For Ps(Lopt) >0 dBm, the noise fig. is slightly decreasing. The curves exhibit a smooth

behavior because low signal powers have a non-relevant effect on the backward-travelling ASE [28].

Moreover, for low signal power the noise fig. increases by increasing the number of air holes. In fact, a high hole number causes an increase of the signal gain and thus a higher backward ASE at the input section of the optical fiber. When the signal output is larger than the saturation value, the noise fig. strongly increases because the depletion of the inverted population become stronger. A striking feature is the dip, ΔF [30], defined as the difference between the noise fig. F(Lopt) calculated at the output signal power Ps(Lopt)=-10 dBm and the

minimum noise fig. value, calculated at output signal power close to Ps(Lopt) ≅ 7 dBm. More

precisely, the calculated values of ΔF are: ΔF=0.29 dB (full curve), ΔF=0.37 dB (broken curve), ΔF=0.43 dB (point curve), and ΔF=0.48 dB (dash-dot curve).

The effect of the variation of the doped area on the amplifier characteristics has been investigated. In the following simulations the erbium ions concentration NEr=1.8×1024 ions/m3

have been supposed to be uniformly distributed on a circular region having diameter dd.

Figure 6(a) shows the dependence of the optimal gain G(Lopt) as a function of the dopant

confinement ratio dd/dcore, for M=4 (full curve), M=6 (broken curve), M=8 (point curve), and

M=10 (dash-dot curve). The pump and signal input power are Pp(0)=30 mW, Ps(0)=-40 dBm,

respectively.

Fig. 6. (a) Optimal signal gain G(Lopt), (b) optimal length Lopt, (c) optimal noise fig. F(Lopt)

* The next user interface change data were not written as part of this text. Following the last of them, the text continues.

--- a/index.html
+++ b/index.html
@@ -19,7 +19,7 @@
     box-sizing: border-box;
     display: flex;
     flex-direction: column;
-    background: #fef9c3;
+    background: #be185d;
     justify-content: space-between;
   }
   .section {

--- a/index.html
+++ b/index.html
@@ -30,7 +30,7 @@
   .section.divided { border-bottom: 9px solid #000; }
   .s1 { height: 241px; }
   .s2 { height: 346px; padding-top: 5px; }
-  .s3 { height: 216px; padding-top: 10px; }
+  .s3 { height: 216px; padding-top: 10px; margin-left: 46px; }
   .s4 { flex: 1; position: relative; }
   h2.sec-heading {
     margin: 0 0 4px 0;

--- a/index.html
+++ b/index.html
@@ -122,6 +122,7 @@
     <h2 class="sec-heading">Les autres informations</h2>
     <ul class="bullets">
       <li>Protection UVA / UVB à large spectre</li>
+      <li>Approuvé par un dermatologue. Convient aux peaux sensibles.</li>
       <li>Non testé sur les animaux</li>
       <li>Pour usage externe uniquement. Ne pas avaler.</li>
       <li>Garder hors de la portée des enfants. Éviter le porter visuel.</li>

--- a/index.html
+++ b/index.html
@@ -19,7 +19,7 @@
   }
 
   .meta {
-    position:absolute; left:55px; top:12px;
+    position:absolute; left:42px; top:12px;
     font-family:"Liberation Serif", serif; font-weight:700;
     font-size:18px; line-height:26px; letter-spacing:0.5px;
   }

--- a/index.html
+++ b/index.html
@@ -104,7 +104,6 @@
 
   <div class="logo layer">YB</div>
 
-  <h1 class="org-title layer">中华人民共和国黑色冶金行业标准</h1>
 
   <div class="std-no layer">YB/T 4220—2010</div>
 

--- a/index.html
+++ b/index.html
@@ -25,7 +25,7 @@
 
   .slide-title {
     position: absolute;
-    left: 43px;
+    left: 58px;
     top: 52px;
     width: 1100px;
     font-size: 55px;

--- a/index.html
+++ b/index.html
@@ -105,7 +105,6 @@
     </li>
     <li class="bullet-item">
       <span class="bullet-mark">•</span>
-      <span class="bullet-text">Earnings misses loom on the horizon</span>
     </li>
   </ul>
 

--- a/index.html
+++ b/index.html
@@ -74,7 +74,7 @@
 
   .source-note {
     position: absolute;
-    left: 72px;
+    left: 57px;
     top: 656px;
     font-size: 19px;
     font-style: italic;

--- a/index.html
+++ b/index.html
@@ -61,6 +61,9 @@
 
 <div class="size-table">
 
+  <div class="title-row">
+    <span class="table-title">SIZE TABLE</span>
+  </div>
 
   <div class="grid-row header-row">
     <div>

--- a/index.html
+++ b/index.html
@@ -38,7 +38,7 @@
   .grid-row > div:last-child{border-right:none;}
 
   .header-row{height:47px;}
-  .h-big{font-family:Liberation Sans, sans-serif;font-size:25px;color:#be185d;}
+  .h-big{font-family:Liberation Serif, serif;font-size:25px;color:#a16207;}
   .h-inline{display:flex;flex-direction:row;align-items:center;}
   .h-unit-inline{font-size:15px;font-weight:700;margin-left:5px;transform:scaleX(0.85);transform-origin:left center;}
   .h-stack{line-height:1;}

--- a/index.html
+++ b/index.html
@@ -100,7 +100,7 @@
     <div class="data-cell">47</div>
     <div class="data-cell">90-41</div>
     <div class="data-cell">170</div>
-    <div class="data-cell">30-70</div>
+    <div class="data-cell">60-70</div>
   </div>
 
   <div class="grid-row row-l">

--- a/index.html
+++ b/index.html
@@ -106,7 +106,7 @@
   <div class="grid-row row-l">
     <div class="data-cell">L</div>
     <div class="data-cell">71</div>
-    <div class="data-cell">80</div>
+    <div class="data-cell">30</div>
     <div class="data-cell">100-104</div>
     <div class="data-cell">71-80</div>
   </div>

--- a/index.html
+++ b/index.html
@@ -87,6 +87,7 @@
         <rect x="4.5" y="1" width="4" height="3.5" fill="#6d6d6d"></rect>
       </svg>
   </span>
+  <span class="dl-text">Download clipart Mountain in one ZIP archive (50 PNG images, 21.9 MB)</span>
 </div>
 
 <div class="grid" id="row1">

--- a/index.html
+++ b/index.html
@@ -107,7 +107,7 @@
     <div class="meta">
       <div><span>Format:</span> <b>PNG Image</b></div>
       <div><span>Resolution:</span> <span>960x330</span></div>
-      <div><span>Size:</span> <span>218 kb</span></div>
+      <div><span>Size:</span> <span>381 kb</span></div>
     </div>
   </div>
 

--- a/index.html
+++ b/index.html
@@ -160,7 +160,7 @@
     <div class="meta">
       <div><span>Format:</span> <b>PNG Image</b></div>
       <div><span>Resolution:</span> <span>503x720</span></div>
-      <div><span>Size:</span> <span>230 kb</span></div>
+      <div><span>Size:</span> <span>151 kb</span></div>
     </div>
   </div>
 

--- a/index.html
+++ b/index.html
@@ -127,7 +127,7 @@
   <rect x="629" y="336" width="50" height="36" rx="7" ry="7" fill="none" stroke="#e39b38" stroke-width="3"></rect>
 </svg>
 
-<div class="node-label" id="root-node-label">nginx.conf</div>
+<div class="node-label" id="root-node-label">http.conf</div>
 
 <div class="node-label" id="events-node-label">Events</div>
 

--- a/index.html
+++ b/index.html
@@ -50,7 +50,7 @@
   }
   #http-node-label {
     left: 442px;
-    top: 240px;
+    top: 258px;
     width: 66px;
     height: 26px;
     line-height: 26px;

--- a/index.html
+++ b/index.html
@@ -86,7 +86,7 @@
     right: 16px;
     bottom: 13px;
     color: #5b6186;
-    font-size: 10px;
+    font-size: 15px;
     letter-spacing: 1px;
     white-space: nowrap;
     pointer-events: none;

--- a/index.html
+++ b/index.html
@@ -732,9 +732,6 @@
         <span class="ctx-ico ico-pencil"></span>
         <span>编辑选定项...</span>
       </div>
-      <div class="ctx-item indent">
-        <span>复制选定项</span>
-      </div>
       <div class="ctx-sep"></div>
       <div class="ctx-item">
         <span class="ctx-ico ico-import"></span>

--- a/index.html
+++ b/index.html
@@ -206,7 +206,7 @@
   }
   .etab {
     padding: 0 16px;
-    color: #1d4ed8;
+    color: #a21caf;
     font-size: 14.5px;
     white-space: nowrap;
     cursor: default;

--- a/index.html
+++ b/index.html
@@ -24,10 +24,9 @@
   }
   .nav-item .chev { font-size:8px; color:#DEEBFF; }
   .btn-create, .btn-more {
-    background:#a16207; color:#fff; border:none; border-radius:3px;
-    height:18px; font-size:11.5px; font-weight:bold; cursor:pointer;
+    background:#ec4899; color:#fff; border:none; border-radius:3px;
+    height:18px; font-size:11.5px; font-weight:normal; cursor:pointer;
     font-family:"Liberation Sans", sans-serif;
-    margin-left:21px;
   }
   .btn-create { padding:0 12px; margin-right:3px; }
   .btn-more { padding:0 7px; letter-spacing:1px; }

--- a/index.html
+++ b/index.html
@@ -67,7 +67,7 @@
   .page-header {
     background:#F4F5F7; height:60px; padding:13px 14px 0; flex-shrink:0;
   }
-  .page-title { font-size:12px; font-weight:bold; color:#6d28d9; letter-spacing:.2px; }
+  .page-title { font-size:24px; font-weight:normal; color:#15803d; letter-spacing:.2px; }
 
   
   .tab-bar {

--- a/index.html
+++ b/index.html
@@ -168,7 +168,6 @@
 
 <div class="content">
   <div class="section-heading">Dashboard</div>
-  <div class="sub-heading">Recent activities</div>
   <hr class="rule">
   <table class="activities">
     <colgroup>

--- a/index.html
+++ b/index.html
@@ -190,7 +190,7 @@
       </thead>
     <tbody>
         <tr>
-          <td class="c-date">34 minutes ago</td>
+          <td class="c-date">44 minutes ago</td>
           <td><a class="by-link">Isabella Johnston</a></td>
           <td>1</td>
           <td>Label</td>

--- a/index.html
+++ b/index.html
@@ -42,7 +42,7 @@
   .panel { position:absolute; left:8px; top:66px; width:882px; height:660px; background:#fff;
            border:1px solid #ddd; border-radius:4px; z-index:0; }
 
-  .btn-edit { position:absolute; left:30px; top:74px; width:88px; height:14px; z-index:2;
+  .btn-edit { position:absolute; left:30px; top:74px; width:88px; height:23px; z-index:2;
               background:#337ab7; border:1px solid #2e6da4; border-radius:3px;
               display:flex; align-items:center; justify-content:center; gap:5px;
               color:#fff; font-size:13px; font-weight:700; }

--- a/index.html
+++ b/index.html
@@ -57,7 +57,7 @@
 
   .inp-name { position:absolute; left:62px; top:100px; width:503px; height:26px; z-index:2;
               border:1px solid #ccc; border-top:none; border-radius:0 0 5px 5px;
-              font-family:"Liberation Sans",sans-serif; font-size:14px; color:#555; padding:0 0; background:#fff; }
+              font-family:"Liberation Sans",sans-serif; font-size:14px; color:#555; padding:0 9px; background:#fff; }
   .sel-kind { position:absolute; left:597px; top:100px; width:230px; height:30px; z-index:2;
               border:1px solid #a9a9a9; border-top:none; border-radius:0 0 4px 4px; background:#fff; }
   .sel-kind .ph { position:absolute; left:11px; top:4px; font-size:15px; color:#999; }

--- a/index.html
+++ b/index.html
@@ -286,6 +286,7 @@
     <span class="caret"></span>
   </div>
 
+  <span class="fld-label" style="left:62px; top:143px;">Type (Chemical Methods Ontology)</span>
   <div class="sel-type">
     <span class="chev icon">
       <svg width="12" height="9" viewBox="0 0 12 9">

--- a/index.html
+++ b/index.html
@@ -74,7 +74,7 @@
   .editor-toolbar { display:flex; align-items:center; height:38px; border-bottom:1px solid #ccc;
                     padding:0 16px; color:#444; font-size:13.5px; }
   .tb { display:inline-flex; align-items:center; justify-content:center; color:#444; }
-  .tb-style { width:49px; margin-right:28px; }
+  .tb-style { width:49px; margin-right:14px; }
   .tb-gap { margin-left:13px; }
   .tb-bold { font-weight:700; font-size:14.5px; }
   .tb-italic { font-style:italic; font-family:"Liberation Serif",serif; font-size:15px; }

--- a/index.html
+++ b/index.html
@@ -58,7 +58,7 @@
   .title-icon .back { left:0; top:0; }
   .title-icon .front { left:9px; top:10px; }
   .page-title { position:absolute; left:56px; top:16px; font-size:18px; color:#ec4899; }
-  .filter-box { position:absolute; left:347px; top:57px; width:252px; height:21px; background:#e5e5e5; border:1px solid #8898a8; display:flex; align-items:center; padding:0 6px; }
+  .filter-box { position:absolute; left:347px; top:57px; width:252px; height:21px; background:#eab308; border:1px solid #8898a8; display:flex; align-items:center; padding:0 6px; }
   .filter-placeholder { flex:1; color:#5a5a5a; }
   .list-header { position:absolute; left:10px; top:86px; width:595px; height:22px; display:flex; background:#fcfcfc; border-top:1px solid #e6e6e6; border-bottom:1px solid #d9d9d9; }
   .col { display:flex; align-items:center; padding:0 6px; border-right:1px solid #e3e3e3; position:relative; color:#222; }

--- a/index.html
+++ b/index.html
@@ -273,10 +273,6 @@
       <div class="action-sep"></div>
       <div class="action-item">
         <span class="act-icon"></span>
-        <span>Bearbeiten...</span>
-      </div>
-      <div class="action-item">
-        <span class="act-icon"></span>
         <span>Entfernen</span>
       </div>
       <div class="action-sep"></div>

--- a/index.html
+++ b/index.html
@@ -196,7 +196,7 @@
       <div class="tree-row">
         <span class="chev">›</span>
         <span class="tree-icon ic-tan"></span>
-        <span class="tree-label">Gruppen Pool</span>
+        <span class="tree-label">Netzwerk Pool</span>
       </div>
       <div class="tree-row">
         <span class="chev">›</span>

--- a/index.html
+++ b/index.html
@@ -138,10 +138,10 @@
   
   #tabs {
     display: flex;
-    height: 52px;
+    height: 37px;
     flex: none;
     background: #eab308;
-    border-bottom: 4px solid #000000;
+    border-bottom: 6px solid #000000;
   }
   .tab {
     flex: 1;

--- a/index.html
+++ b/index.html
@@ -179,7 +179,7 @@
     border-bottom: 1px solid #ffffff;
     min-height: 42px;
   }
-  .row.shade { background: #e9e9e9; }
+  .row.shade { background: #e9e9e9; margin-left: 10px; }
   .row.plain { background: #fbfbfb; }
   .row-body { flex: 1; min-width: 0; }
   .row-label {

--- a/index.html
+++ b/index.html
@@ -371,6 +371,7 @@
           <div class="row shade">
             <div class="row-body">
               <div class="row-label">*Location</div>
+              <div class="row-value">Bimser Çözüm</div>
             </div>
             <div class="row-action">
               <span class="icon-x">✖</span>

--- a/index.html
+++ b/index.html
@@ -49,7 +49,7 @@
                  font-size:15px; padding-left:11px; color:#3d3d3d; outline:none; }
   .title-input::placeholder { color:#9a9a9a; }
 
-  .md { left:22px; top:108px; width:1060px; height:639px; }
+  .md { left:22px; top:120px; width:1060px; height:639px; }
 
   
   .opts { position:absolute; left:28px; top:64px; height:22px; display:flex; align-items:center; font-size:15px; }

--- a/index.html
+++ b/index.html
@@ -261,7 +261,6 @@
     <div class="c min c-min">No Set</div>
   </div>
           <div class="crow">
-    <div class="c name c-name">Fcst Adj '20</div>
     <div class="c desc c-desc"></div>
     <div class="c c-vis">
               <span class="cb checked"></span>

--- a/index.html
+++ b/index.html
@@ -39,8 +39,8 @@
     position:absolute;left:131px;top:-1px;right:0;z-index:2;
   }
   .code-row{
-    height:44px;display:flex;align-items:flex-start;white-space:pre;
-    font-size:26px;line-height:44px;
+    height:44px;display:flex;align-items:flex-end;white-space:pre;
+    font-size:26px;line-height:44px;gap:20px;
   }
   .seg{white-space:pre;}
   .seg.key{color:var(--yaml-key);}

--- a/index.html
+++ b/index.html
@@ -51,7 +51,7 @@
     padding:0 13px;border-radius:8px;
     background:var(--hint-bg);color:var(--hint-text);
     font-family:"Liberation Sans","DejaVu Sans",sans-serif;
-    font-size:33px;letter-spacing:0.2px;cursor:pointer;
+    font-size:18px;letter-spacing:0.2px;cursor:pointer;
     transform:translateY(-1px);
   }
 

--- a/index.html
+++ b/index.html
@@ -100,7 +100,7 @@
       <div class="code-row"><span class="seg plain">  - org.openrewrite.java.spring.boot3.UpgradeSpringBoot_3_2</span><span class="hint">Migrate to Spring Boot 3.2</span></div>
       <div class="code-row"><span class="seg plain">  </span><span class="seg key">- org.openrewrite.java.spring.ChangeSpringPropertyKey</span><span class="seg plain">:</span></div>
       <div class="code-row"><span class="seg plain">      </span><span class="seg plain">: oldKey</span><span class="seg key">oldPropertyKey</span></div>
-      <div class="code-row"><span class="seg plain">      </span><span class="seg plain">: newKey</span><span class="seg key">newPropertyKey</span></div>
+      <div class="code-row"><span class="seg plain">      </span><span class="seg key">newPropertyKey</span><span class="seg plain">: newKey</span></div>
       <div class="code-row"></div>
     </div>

versus the dopant confinement ratio dd/dcore for different number of holes M=4 (full curve),

M=6 (broken curve), M=8 (dot curve), M=10 (dash-dot curve). Input pump power Pp(0)=30

mW, input signal power Ps(0)=-40 dBm, erbium concentration NEr=1.8x1024 ions/m3.

(a) (b)

The signal gain decreases by increasing the ratio dd/dcore. This occurs because the erbium

ions are more efficiently inverted in the region where the pump intensity of the fundamental mode is stronger, i.e. in the central part of the fiber core. Nevertheless, the gain increases by increasing the air hole number N. However, a low dopant confinement ratio requires a longer active fiber. This is illustrated in Fig. 6(b) where the variation of the optimal length Lopt is

plotted as a function of the confinement ratio. In particular, the optimal length decreases as the confinement ratio increases while its numerical value remains almost constant (Lopt≅14 m) for confinement ratios larger than 1.4. In fact, the input pump power is not further absorbed in the region where it is too weak for large dd/dcore values. In Fig. 6(c) the noise fig. calculated at the

optimal length F(Lopt) versus the confinement ratio is reported. An interesting point is that by

increasing the number of holes, the noise fig. curve becomes smoother. This is due to better pump and signal field confinement.

4. Conclusion

The design criteria of an Er3+-doped hole-assisted ligthguide fiber amplifier have been given. The amplifier performance has been investigated for a different number of air holes surrounding the core. The electromagnetic analysis has been performed via a FEM modal solver. A detailed model of the erbium doped fiber amplifier has been implemented in a home-made computer code, which takes into account all the transitions and the energy transfer between the erbium ions. The optimal gain, the optimal length and noise fig. have been simulated as a function of erbium concentration, input pump power, input signal power, confinement ratio. For the erbium concentration NEr=1.8×1024 ions/m3, the optimal gain

G(Lopt) increases up to ≅ 2dB by increasing the number of the air holes from M=4 to M=10.

The HALF optimal length becomes about 2 m shorter. The maximum gain coefficient increases from 1.33 to 1.5 dB/mW.

Acknowledgments

This work has been partially supported within the following plants: CNR (National Council Research) and MIUR (Ministry of Instruction, University, and Research) plan (16/10/2000 FISR Funds no. CU 03.00204); MIUR plan PRIN 2004 prot. 2004025738_004; MIUR plan D.M 593 8/8/00 prot. 5910 10/07/2003 (FIBLAS).